ŞEHİT OLDUĞUNU BEN HABERİ ALMADAN ANLADIM
Oğlunun şehit olduğu gün haberi almadan anladığını belirten anne Pekdoğan, "O gün haberi almadan ben anladım zaten. Sabah kalktım, balkona oturdum. Kızım geldi 'Anne İstanbul Vezneciler'de patlama olmuş' dedi. Öyle deyince benim dünyam yıkıldı. Sema'ya 'Bugün abin orada görevde' dedim. 'Anne nereden biliyorsun' dedi. Çünkü bir gün Marmara Üniversitesi'ne gidiyorlardı, bir gün bir başka yere gidiyorlardı. Bugün ordalardı dedim. Çünkü bana günlük birimine haber verirmiş gibi bana haber verirdi, anlatırdı. Hatta babası kızardı ne konuşuyorsunuz durmadan diye.
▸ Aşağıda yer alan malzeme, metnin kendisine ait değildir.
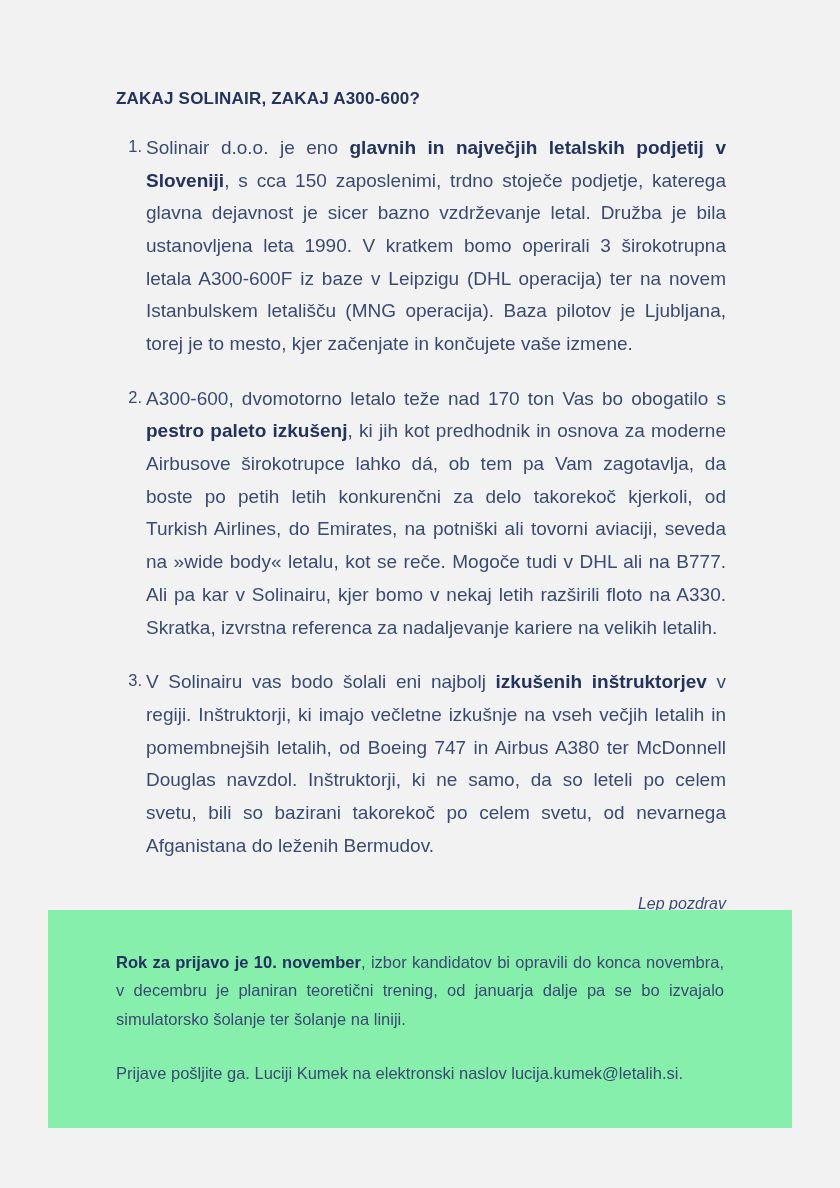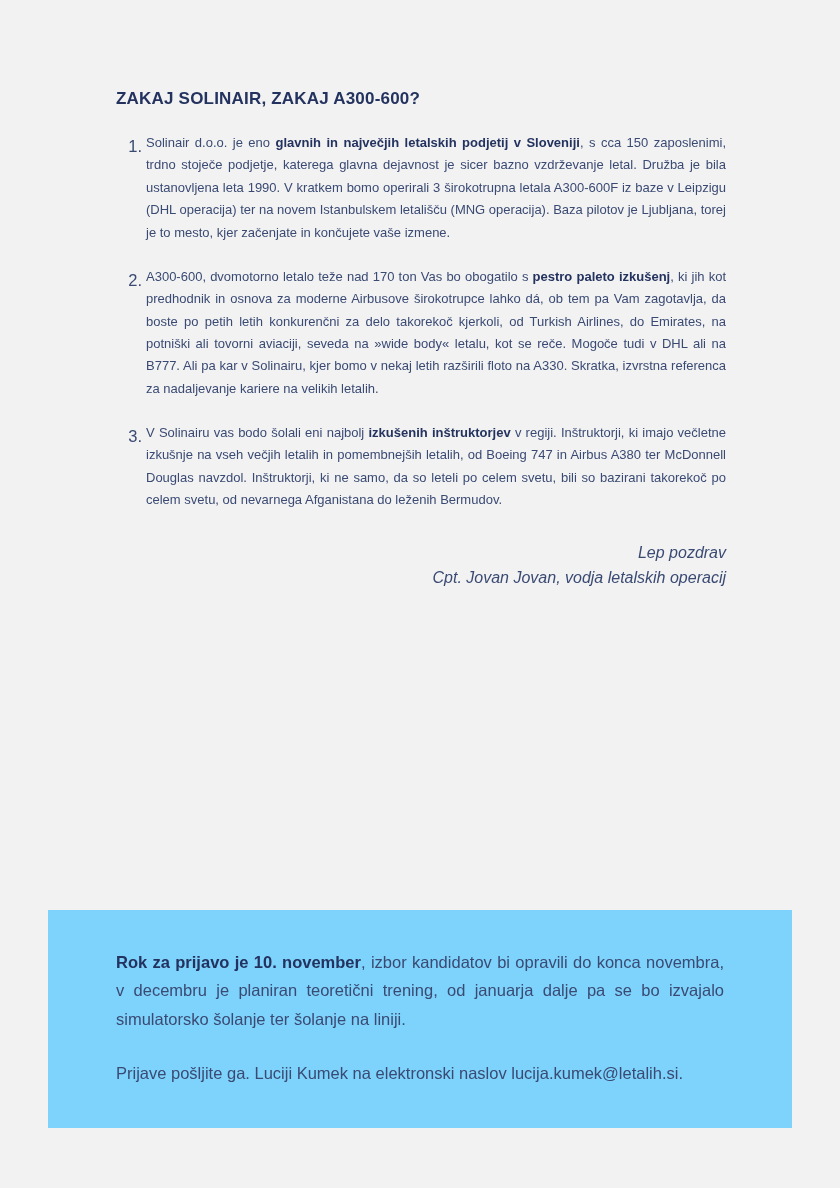"Solinair d.o.o. je eno glavnih" ol.list > li { font-size: 13px -> 19px }
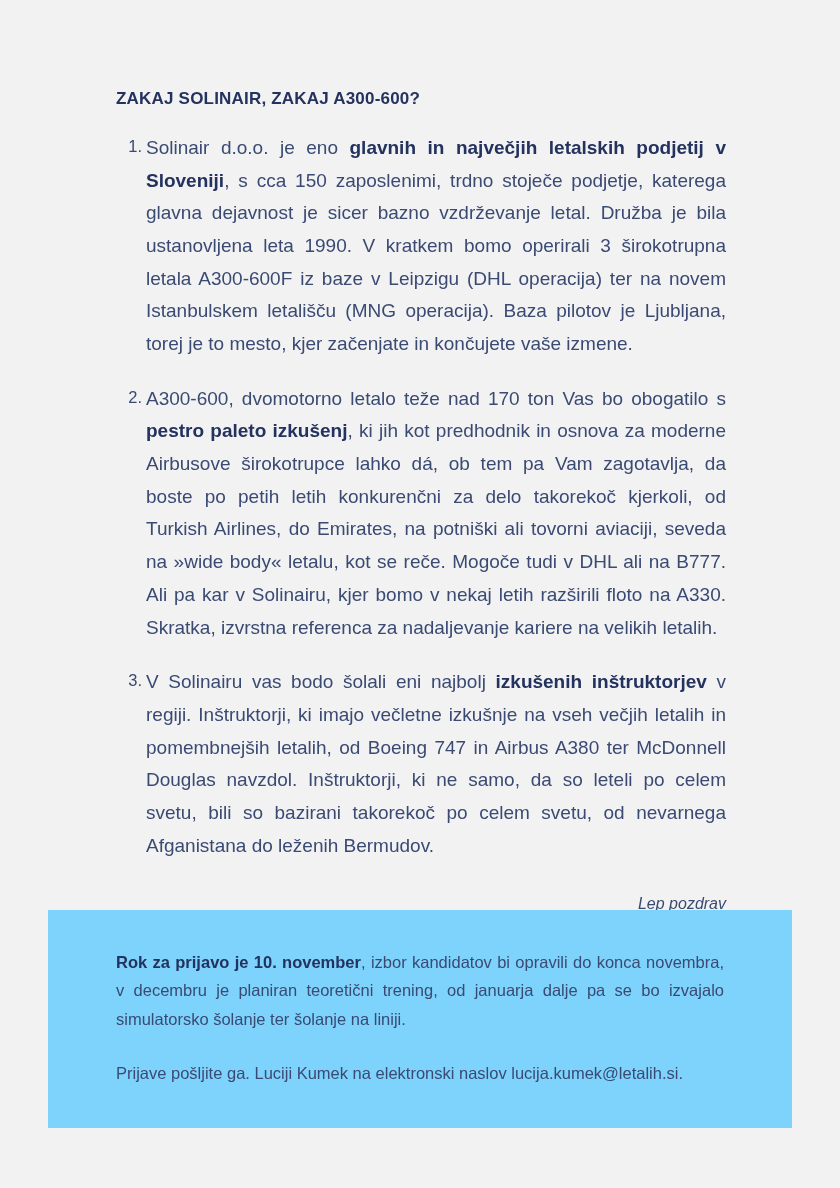"Rok za prijavo je 10." .footer-box { background: #7dd3fc -> #86efac }
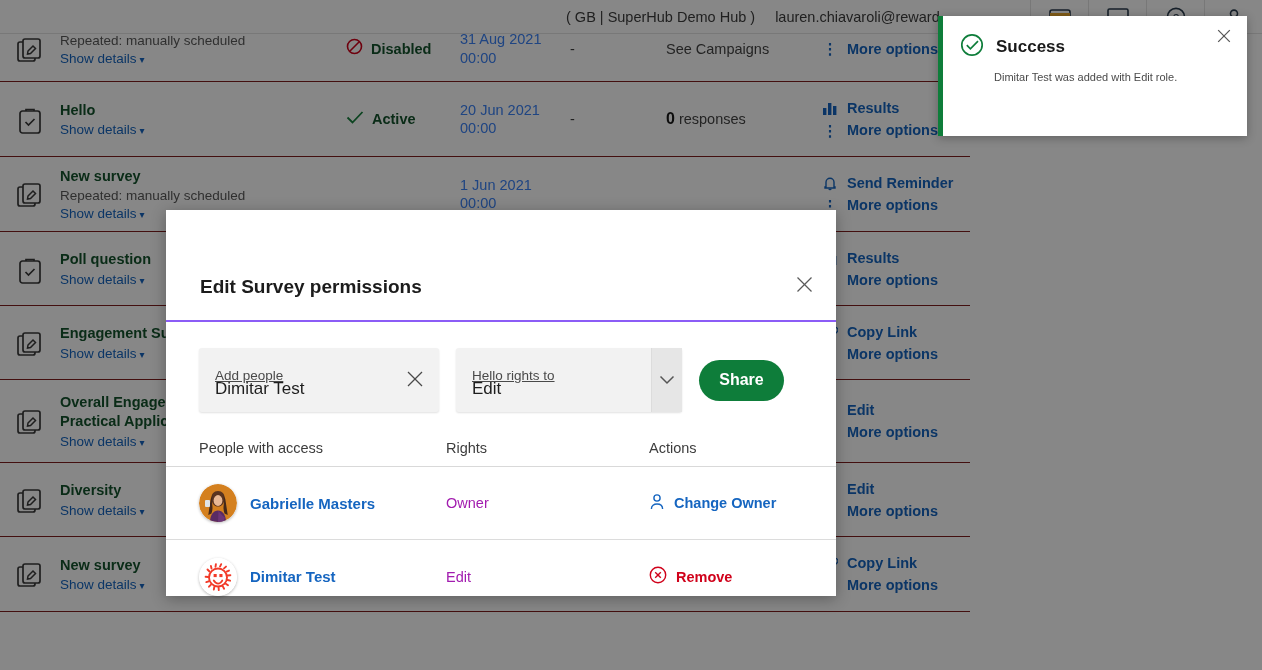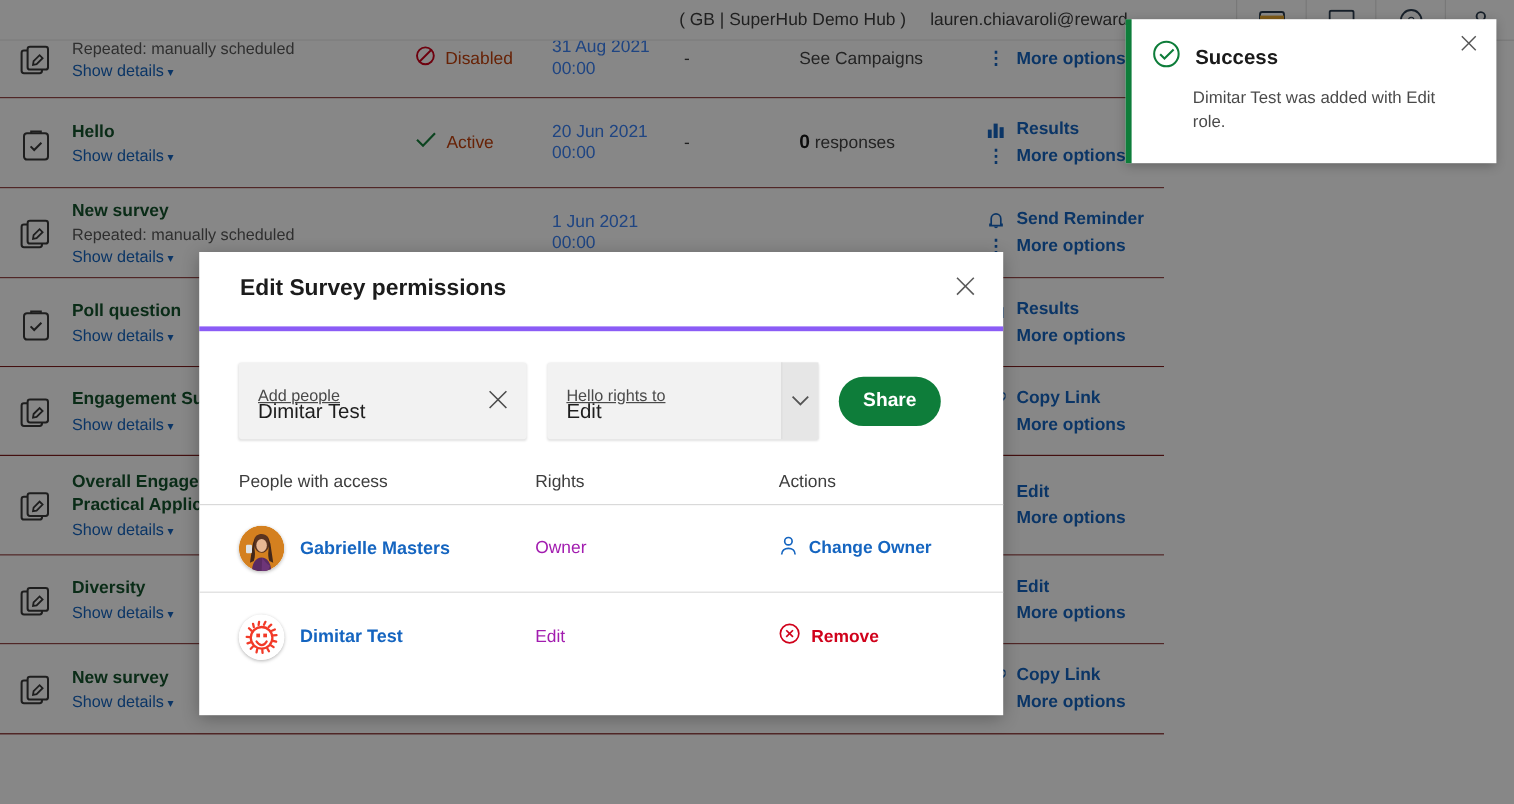"Disabled" .status-txt { color: #c2410c -> #14532d; font-weight: normal -> bold }
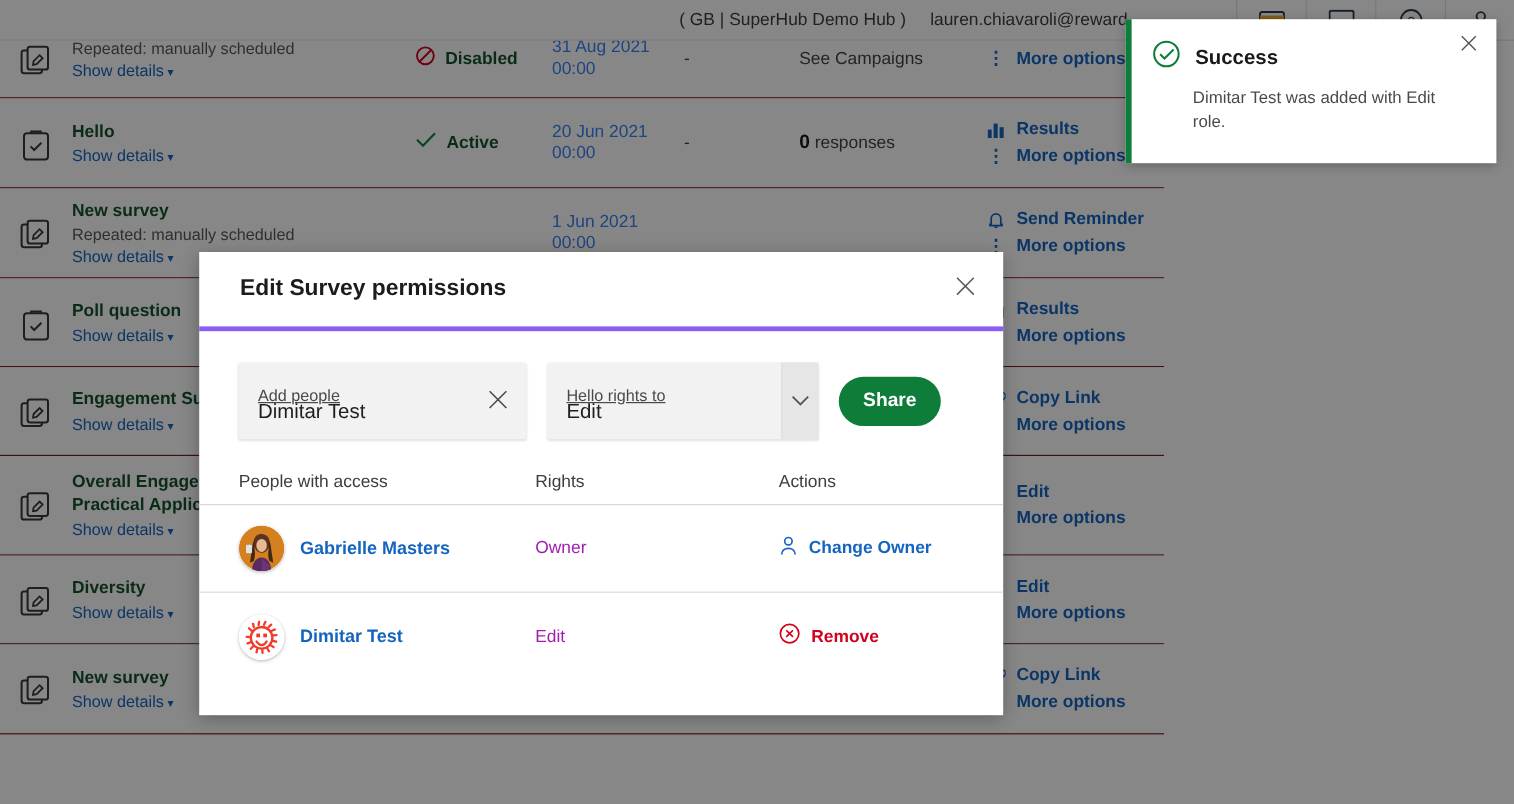"Dimitar Test was added with" .toast-body { font-size: 14px -> 11px }
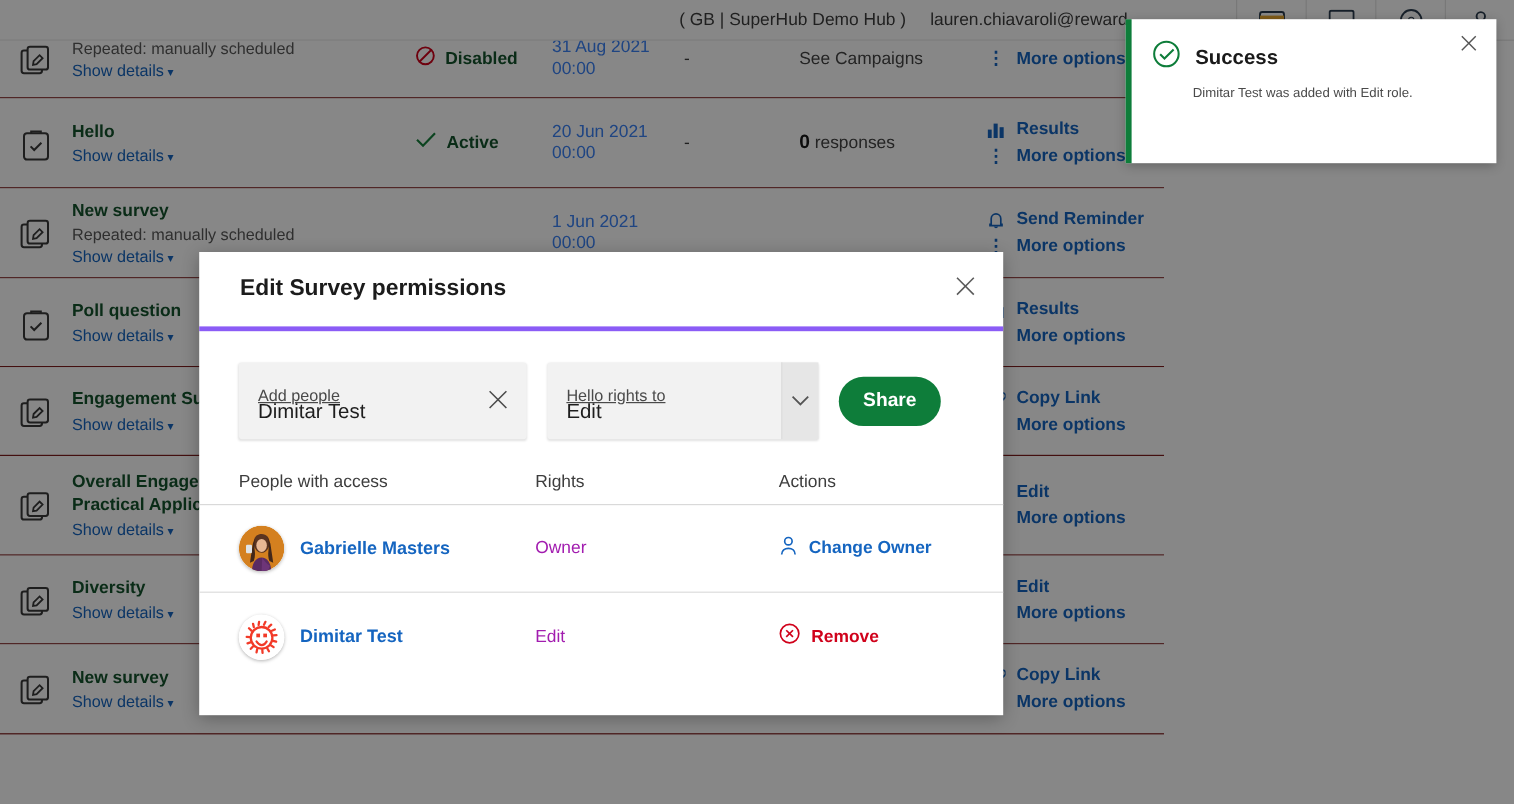"Edit Survey permissions" .modal-head { border-bottom: 4px solid #8b5cf6 -> 2px solid #8b5cf6; margin-top: none -> 46px }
Ben o gün orda eyvah dedim, içim zaten yandı, ağlamaya başladım ve aramaya başladım, telefonunu açmadı. Açmayınca benim kız bana kızdı 'anne ne arıyorsun, belki adam meşgul. Bak patlama olmuş sen durmadan arıyorsun' dedi. Kızıma 'Benim oğlum telefonun çaldığı anda açar, konuşamasa da telefonu açar, ortamın sesini duyurur bana. Öyle bir çocuktu. Anne der kapatırdı sesimi duysun diye. Hiç telefon açılmayınca ben korktum zaten." dedi.
BEN OĞLUMU ÇOK ZORLUKLARLA BÜYÜTTÜM
Oğlunun şehit olduğunda bir inşatta çalıştığını ifade eden şehit babası Mehmet Pekdoğan, patlama haberini radyodan duyduğunu dile getirdi. Eve geldikten sonra acı haberi öğrendiğini ifade eden Pekdoğan, "İnsan ilk haberi alınca inanamıyor. Ben yavrumu çok zorluklar içerisinde büyüttüm. Ben o gün değil, oğlumu kaybettiğimi 3 ay sonra inanmaya başladım. O üzüntüyle zaten hiçbir şey hissedemiyorsun. Şehit babası olmak güzel bir duygu. Toprakları toprak yapan üzerindeki kandır. Eğer uğrunda ölen varsa vatan vatandır. Benim oğlum da böyle söylerdi. Keşke bizim çocuğumuz son olsa, bundan sonra analar ağlamasa." dedi.
ÇOCUKLUĞUMUZ BİRLİKTE GEÇTİ
Emrah ile çocukluklarının beraber geçtiğini dile getiren amcasının oğlu Yahya Pekdoğan ise; "İlkokul 8. sınıfa kadar birlikte okuduk aynı sırada oturduk. Biz kardeş gibiydik, çok güzel bir çocukluğumuz oldu birlikte, hiçbir zaman birbirimize kırıcı olmadık. Emrah, polis olacağım derdi hep ve emindi, görevinde de öyleydi. Şehit haberini aldığım anı şuan bile hissediyorum, dünyamız yıkılmıştı. Bu başka bir duygu çünkü kendi canından kendi kanından olan birini kaybetmek çok zor. Ateş düştüğü yeri yakar derler." dedi.